Some voices from the counterculture are so sorely missed in these turbulent times. Kurt Vonnegut, William Burroughs, George Carlin… wouldn’t you just love to hear what they would have to say about the Tea party, Sarah Palin or the GOP’s misguided anti-union putsch? Sadly we never will, but thanks to Nile Southern, we can read exactly what his father, the celebrated satirist, novelist and screenwriter, Terry Southern thought about Rush Limbaugh. Although these unpublished observations were made in the 1990, they still seem pretty fresh today, if you ask me!
Mr. Howard Stern
c/o Simon and Schuster
1230 Avenue of the Americas
New York, N.Y. 10020
Dear Howard Stern:
As a long time admirer of your wit, and your enduring integrity re the First Amendment, I was intrigued by your recent expression of the interest in the “actual weight” of the outlandish pumpkin head of the total A-hole, R. Limbaugh. By grand good chance, a friend of mine is a professor in bio-physics here at the university, and, with some sophisticated instruments, and his professorial savvy, he was able to take the measurements necessary for the calculations directly off the video screen. Howard, you will be interested to learn that the weight came in at a whopping 58 ½ pounds; that’s right, fifty-eight and a half pounds of unspeakable slime and putrefaction – perhaps the most concentrated conglomeration of homophobic spleen, racist venom, rancid anti-fem menstrual corruption, all infested with coprophillic and child-abuse fantasies ever to accrue in a single enclosure – Howard, they say that stench of this monstrous vessel will send the needle of an E-Meter right through the side of the goddamn box! Can you believe that he is allowed to regurgitate this foul muck under the guise of public buffoonery? It is outrageous; in his case, I would be obliged to shut down the First Amendment pronto. And yet, you, apparently are so unaware of him as to express only a passing curiosity about the “actual weight” of his pumpkin head. This was disappointing, because you, Howard Howie Stern, have the ideal forum from which to blast this vomitman A-hole. Should you, hopefully, decide to do so, let me tell you that one of the best ways to get his goat, to set him hopping, so to speak, is to confront him (and his moronic viewers) with a few of what he calls his ‘action-warthogs’. Evidently there also exists video tape footage of this horrendous coupling. Howard, they say the imagery will make an ambulance attendant puke.

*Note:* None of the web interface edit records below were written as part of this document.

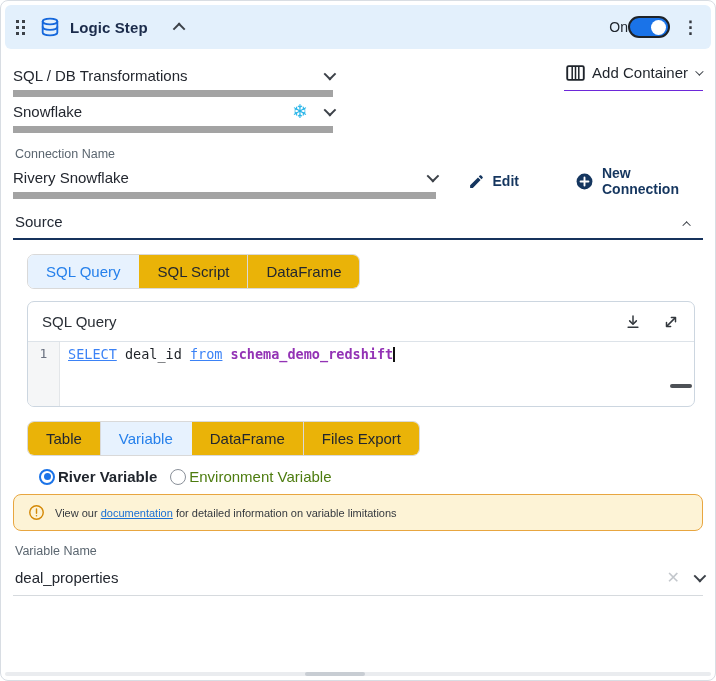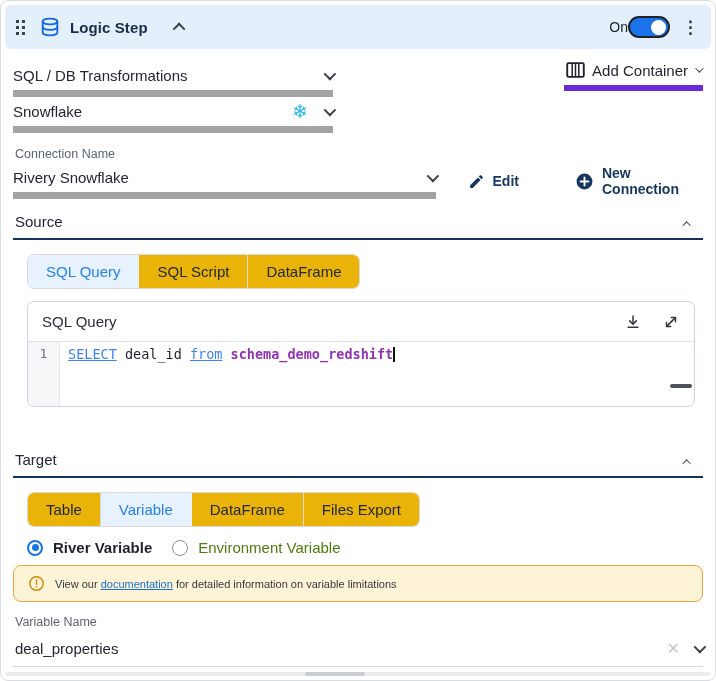--- a/index.html
+++ b/index.html
@@ -56,7 +56,7 @@
   
   .add-container {
     display:flex; align-items:center; gap:7px; height:36px; margin-top:6px;
-    border-bottom:6px solid #6d28d9; padding:0 2px 0 2px; cursor:pointer;
+    border-bottom:1px solid #6d28d9; padding:0 2px 0 2px; cursor:pointer;
   }
   .add-container .lbl { font-size:15px; color:#1f242b; }
   

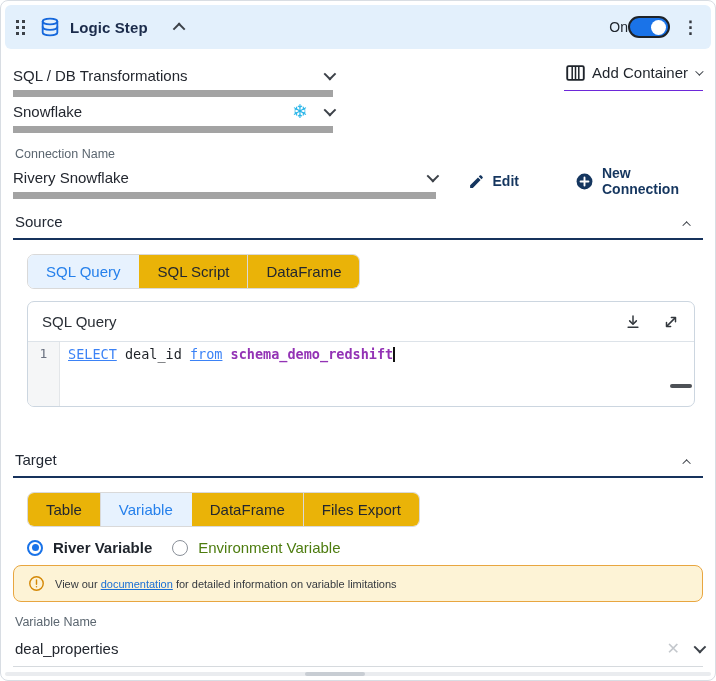--- a/index.html
+++ b/index.html
@@ -258,10 +258,6 @@
       </div>
     </div>
 
-    <div class="section-hdr" style="margin-top:44px;">
-      <span class="t">Target</span>
-      <span class="c"><i class="chev up small"></i></span>
-    </div>
 
     <div class="section-body">
       <div class="tabs">

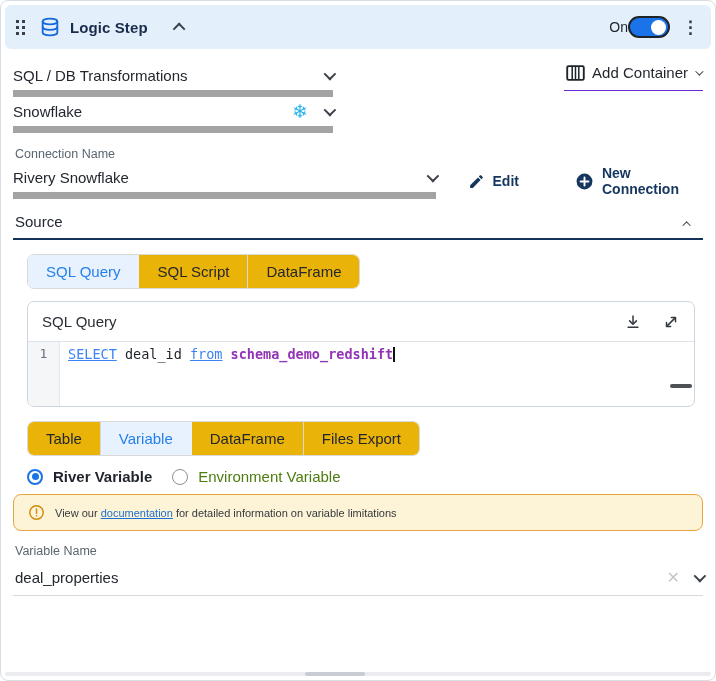--- a/index.html
+++ b/index.html
@@ -108,7 +108,7 @@
   .caret { display:inline-block; width:1.5px; height:15px; background:#111; vertical-align:text-bottom; }
   .hscroll-thumb { position:absolute; top:42px; right:2px; width:22px; height:4px; background:#4d5156; border-radius:2px; }
   
-  .radio-row { display:flex; align-items:center; margin-top:12px; gap:10px; }
+  .radio-row { display:flex; align-items:center; margin-top:12px; gap:3px;margin-left:12px; }
   .radio { width:16px; height:16px; border-radius:50%; border:1.6px solid #8a9099; position:relative; cursor:pointer; flex:none; }
   .radio.sel { border-color:#1a73e8; border-width:2px; }
   .radio.sel::after { content:""; position:absolute; inset:2.5px; border-radius:50%; background:#1a73e8; }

I’m enclosing a short piece which I think may amuse you. With all best wishes for your continuing and most highly deserved success,
East Canaan, Connecticut
March 23, 1995
The New York Times
229 West 43rd Street
New York, NY
To The Editor:
Readers of every stamp and kidney are increasingly perplexed by your failure to respond to the xenophobic rant of the so-called ‘radio commentator’ RASH LAMEBRAIN. To dismiss his remarks as merely the dotty musings of a curmudgeon/buffoon (a la Major Hoople) is to be unaware of the scope and focus of their calculated savagery – which has now progressed from comparing the President’s daughter with a dog, to ridiculing persons dying of AIDS. Why hasn’t at least one of your great champions of truth and decency (Lewis, Rich, Quindlen) been allowed to counter his unopposed spew of sleaze and putrefaction? The fact that they have not is painfully reminiscent of another era of fear and silence in recent American history.
East Canaan, Connecticut
The Most Delightful bit of poetic justice I’ve seen lately happened when, immediately following the Okla City disaster, the crypto curmudgeon/buffoon Rash Lamebrain started barking his mad dog mantra “Bomb the Arabs! Bomb the Arabs!” only to discover the next day that the initial suspects of the deed were the very mirror image of himself – two mindless rednecks. The irony was absolute.